Longarm had suggested Rosalinda load up on gifts for her Papago kinfolk, seeing she’d be staying with them till it was safe for her and her one surviving sister at the trading post they likely now owned.
Aside from that Big Fifty and its bulky ammunition, Longarm knew how much more important water could be than other trail supplies in the country out ahead. So he helped himself to a couple of five-gallon water bags, but left them empty for now, with water weighing eight pounds a gallon and Rosalinda sure they could make her uncle’s summer camp on a couple of canteens. Longarm slung the Big Fifty and bandolier of buffalo rounds across his chest, and shoved all the trail grub he had room for in the two gunnysacks he’d packed with water bags, flannel blankets, canvas tarps, and so on. Then he tied the ends of the two sacks together and slung the knot over his left shoulder to take the lead Indian style. Indian men didn’t walk ahead of womankind to be rude. They considered it cowardly to let women and children stomp on the horse apples and rattlesnakes ahead of them. They walked with no load but their weapons so they could spot trouble faster than a gal trudging head-down with all their baggage. But there was no way a gal as small as Rosalinda could have packed both their loads on a level walk, even on a cooler morning.
Longarm figured it was now somewhere in the eighties, and he knew it would soon be a whole lot hotter. But with any luck they’d be able to make it by noon. Folks of any race along the border knocked off for la siesta by noon if they had a lick of sense and any reason to go on living. Folks from other parts were inclined to consider la siesta a lazy Latin habit. They were used to dividing their days up into hours set aside for working, resting, eating, sleeping, and so on. Both the Spanish-speaking folks and the desert dwellers knew better. Whether Moorish or American Indian, they divided their days up into times of being too hot or cool enough to move.
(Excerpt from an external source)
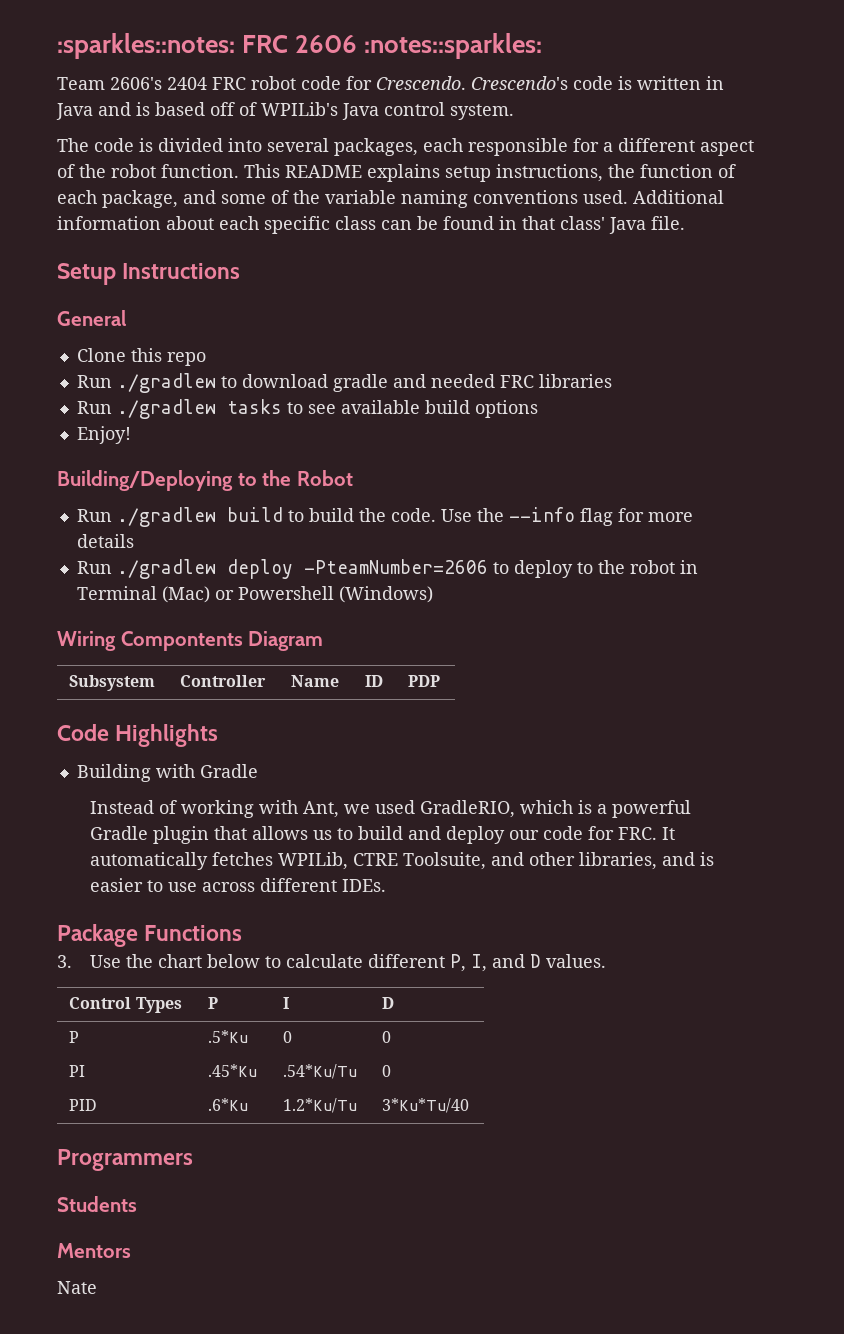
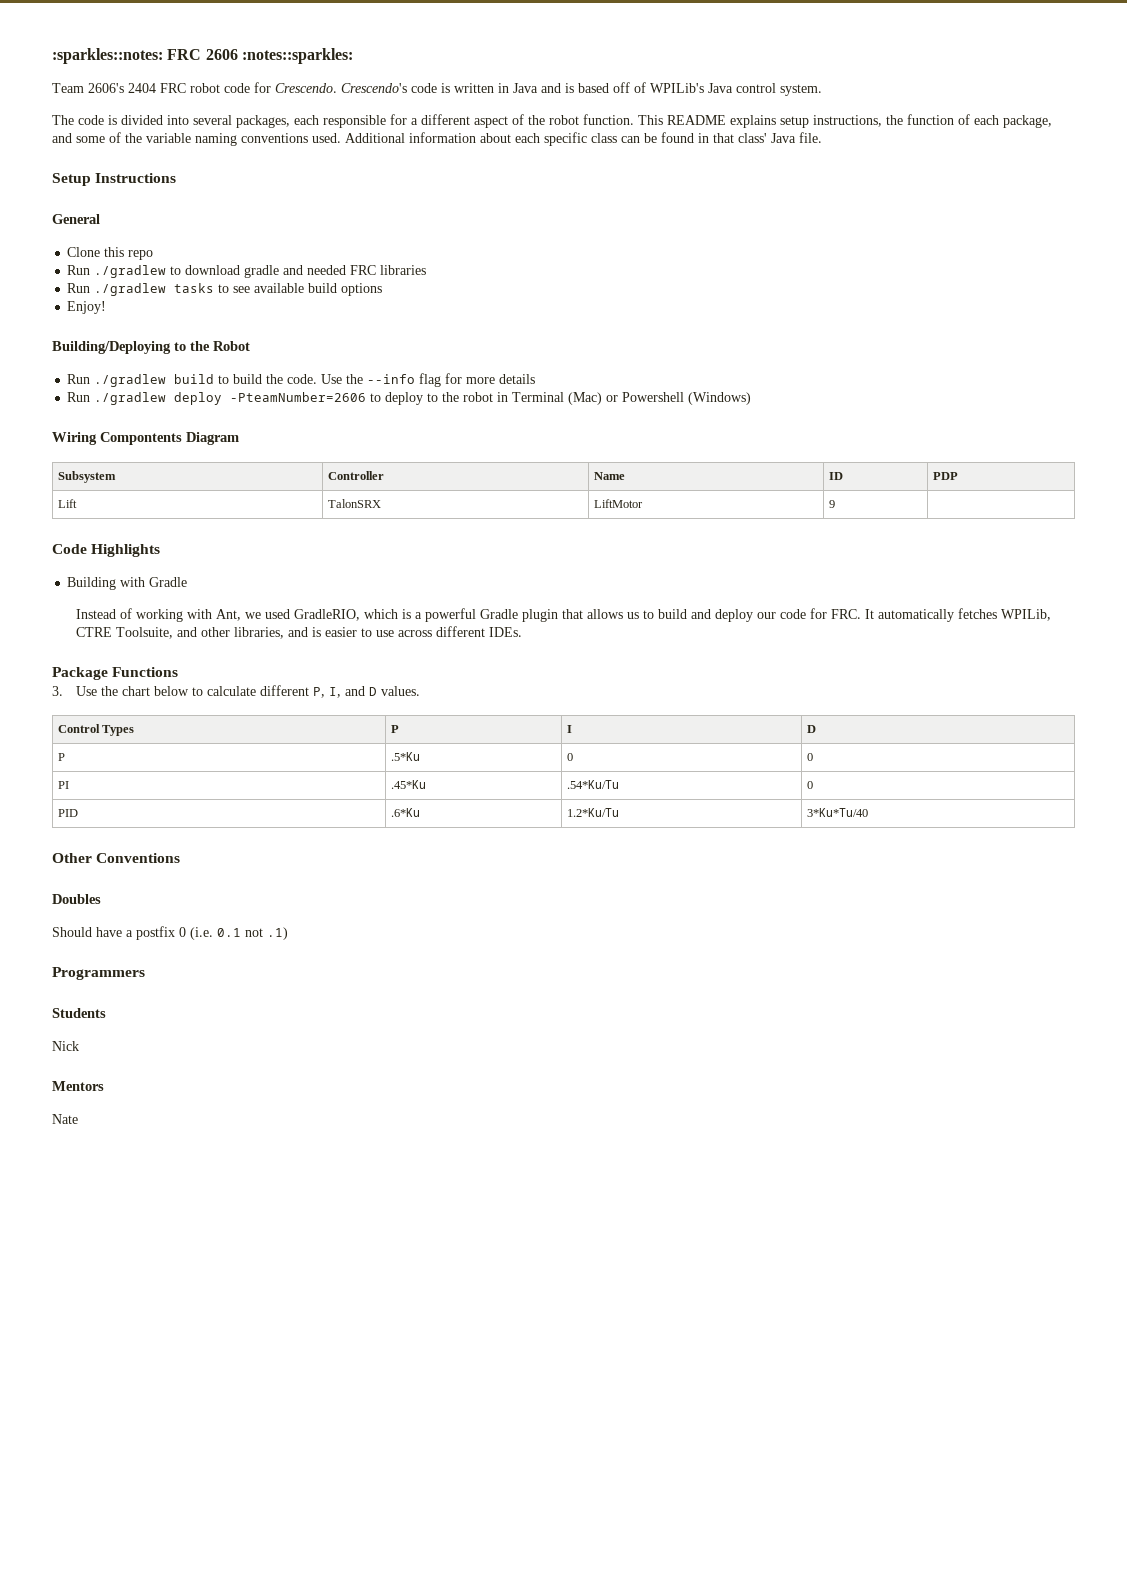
+ Lift | TalonSRX | LiftMotor | 9 |
+ Other Conventions
+ Doubles
+ Should have a postfix 0 (i.e. 0.1 not .1)
+ Nick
This inspired them to keep hours others found odd. The same lazy-looking Mexican you’d find knocking off for the afternoon was likely to be open for business at midnight, or having a party at three in the morning. The hands of a man-made clock had less say than the rays of that ferocious sun up yonder in this part of the world.
But this early in the day, the southwest corner of Arizona Territory could get almost pretty in its own exotic way. Whether you called it the Yuma Desert or the northern reaches of the Sonora Desert, it was all trying to make up its mind whether it could best be described as lusher than usual desert or drier than usual chaparral. The flora and fauna of such long-established dry country had had time to adapt to it more ways than you saw in younger deserts. Cactus grew in all sizes and shapes, from bitty pincushions to the tall skinny organpipes and far more impressive saguaro, looming all about like holdup victims in green Robin Hood outfits.